◆ **INSTRUCTIONS TO FOLLOW**: The records that follow are to be transcribed in full, without their images.

◆ **RECORDED INFORMATION**:
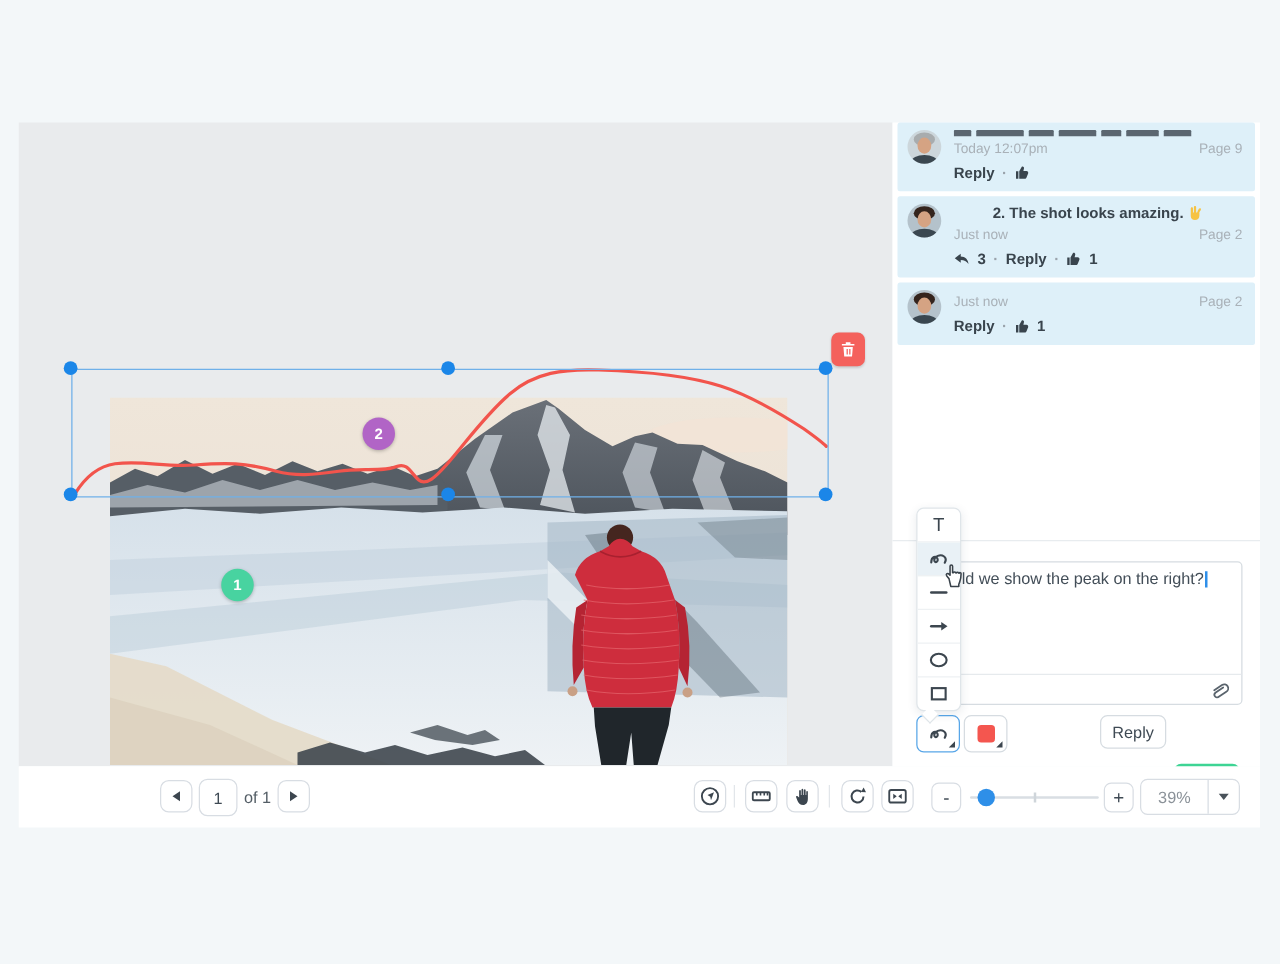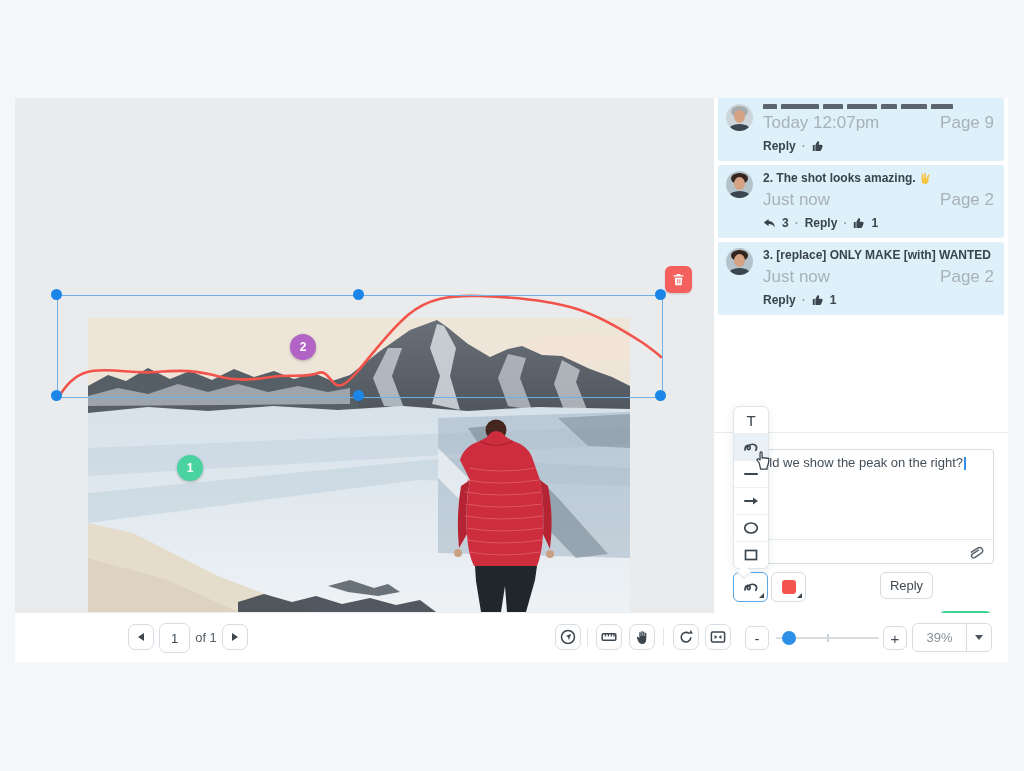--- a/index.html
+++ b/index.html
@@ -27,7 +27,7 @@
   .av-body{position:absolute;left:3px;bottom:-4px;width:21px;height:11px;border-radius:50%;background:#3a4750;}
   .card-main{flex:1;margin-left:10px;min-width:0;}
   .c-text{font-size:12px;font-weight:700;color:#39444d;line-height:15px;display:flex;align-items:center;gap:3px;}
-  .c-meta{display:flex;font-size:17px;color:#a9b1b8;margin-top:4px;}
+  .c-meta{display:flex;font-size:11px;color:#a9b1b8;margin-top:4px;}
   .c-meta .spacer{flex:1;}
   .c-actions{display:flex;align-items:center;gap:6px;font-size:12px;font-weight:700;color:#39444d;margin-top:6px;}
   .dot{color:#9aa3ab;font-weight:700;}

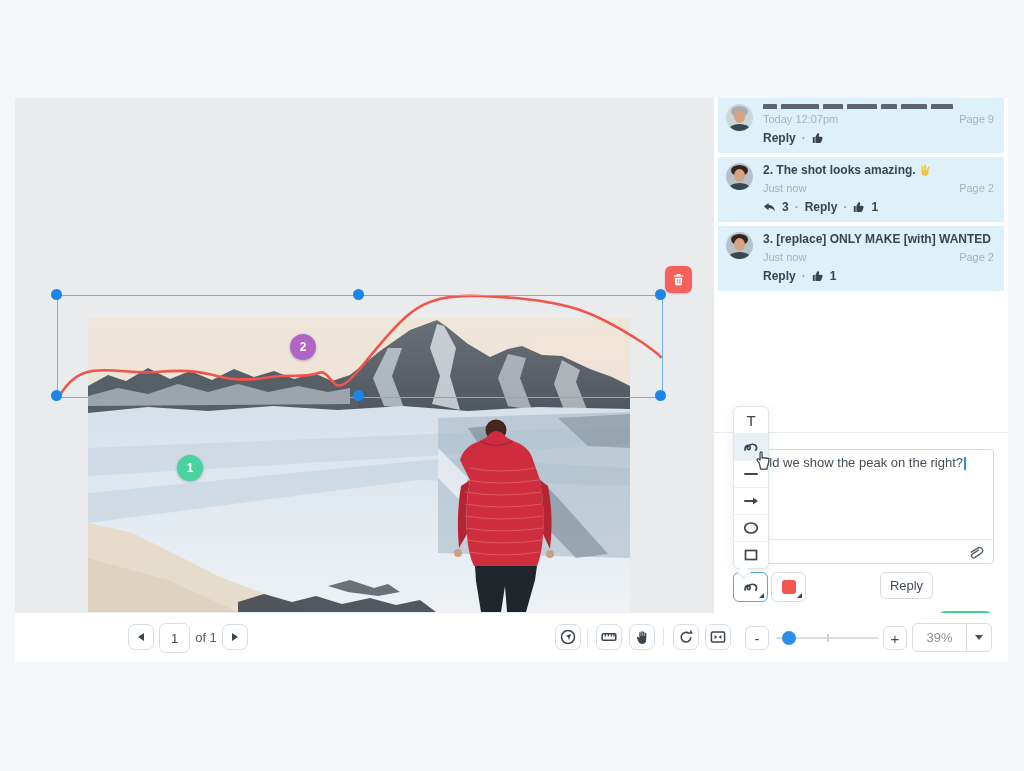--- a/index.html
+++ b/index.html
@@ -26,7 +26,7 @@
   .av-face{position:absolute;left:8px;top:6px;width:11px;height:13px;border-radius:50%;background:#d5a383;}
   .av-body{position:absolute;left:3px;bottom:-4px;width:21px;height:11px;border-radius:50%;background:#3a4750;}
   .card-main{flex:1;margin-left:10px;min-width:0;}
-  .c-text{font-size:12px;font-weight:700;color:#39444d;line-height:15px;display:flex;align-items:center;gap:3px;}
+  .c-text{font-size:12px;font-weight:700;color:#39444d;line-height:15px;display:flex;align-items:center;gap:3px;justify-content:center;}
   .c-meta{display:flex;font-size:11px;color:#a9b1b8;margin-top:4px;}
   .c-meta .spacer{flex:1;}
   .c-actions{display:flex;align-items:center;gap:6px;font-size:12px;font-weight:700;color:#39444d;margin-top:6px;}

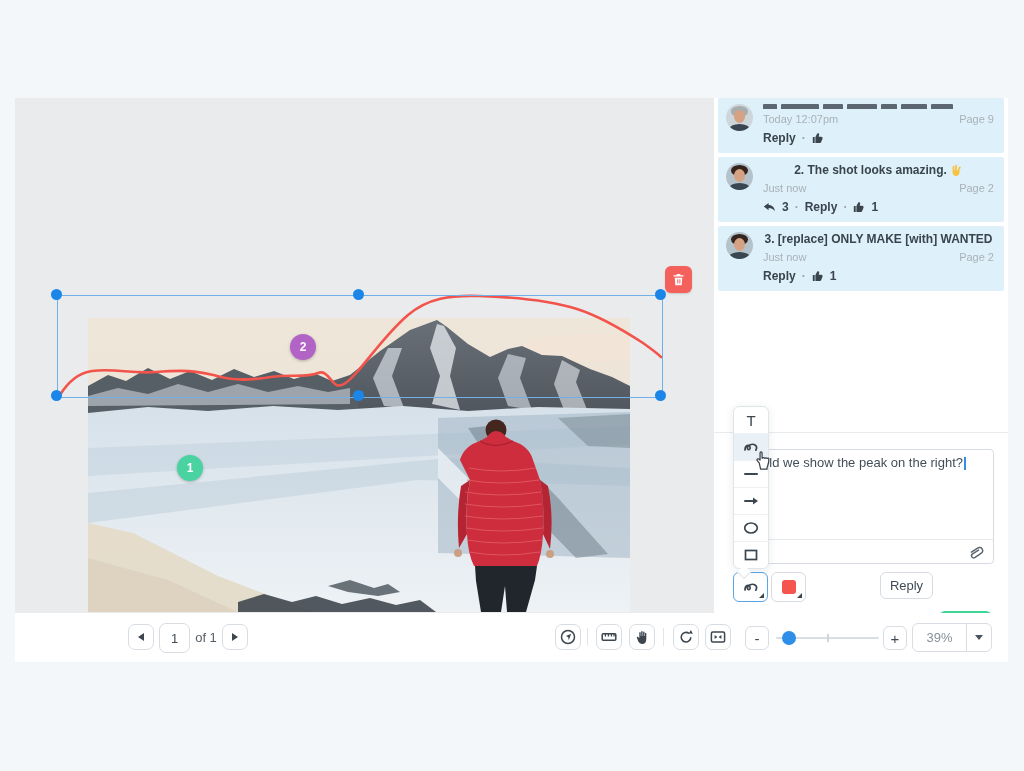--- a/index.html
+++ b/index.html
@@ -249,9 +249,6 @@
           <div class="av-body"></div>
         </div>
       <div class="card-main">
-        <div class="c-text">
-            <span>3. [replace] ONLY MAKE [with] WANTED</span>
-          </div>
         <div class="c-meta">
           <span>Just now</span>
           <span class="spacer"></span>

◆ **RESPONSE TO THE EXERCISE**:
--- a/index.html
+++ b/index.html
@@ -27,7 +27,7 @@
   .av-body{position:absolute;left:3px;bottom:-4px;width:21px;height:11px;border-radius:50%;background:#3a4750;}
   .card-main{flex:1;margin-left:10px;min-width:0;}
   .c-text{font-size:12px;font-weight:700;color:#39444d;line-height:15px;display:flex;align-items:center;gap:3px;}
-  .c-meta{display:flex;font-size:17px;color:#a9b1b8;margin-top:4px;}
+  .c-meta{display:flex;font-size:11px;color:#a9b1b8;margin-top:4px;}
   .c-meta .spacer{flex:1;}
   .c-actions{display:flex;align-items:center;gap:6px;font-size:12px;font-weight:700;color:#39444d;margin-top:6px;}
   .dot{color:#9aa3ab;font-weight:700;}

--- a/index.html
+++ b/index.html
@@ -26,7 +26,7 @@
   .av-face{position:absolute;left:8px;top:6px;width:11px;height:13px;border-radius:50%;background:#d5a383;}
   .av-body{position:absolute;left:3px;bottom:-4px;width:21px;height:11px;border-radius:50%;background:#3a4750;}
   .card-main{flex:1;margin-left:10px;min-width:0;}
-  .c-text{font-size:12px;font-weight:700;color:#39444d;line-height:15px;display:flex;align-items:center;gap:3px;}
+  .c-text{font-size:12px;font-weight:700;color:#39444d;line-height:15px;display:flex;align-items:center;gap:3px;justify-content:center;}
   .c-meta{display:flex;font-size:11px;color:#a9b1b8;margin-top:4px;}
   .c-meta .spacer{flex:1;}
   .c-actions{display:flex;align-items:center;gap:6px;font-size:12px;font-weight:700;color:#39444d;margin-top:6px;}

--- a/index.html
+++ b/index.html
@@ -249,9 +249,6 @@
           <div class="av-body"></div>
         </div>
       <div class="card-main">
-        <div class="c-text">
-            <span>3. [replace] ONLY MAKE [with] WANTED</span>
-          </div>
         <div class="c-meta">
           <span>Just now</span>
           <span class="spacer"></span>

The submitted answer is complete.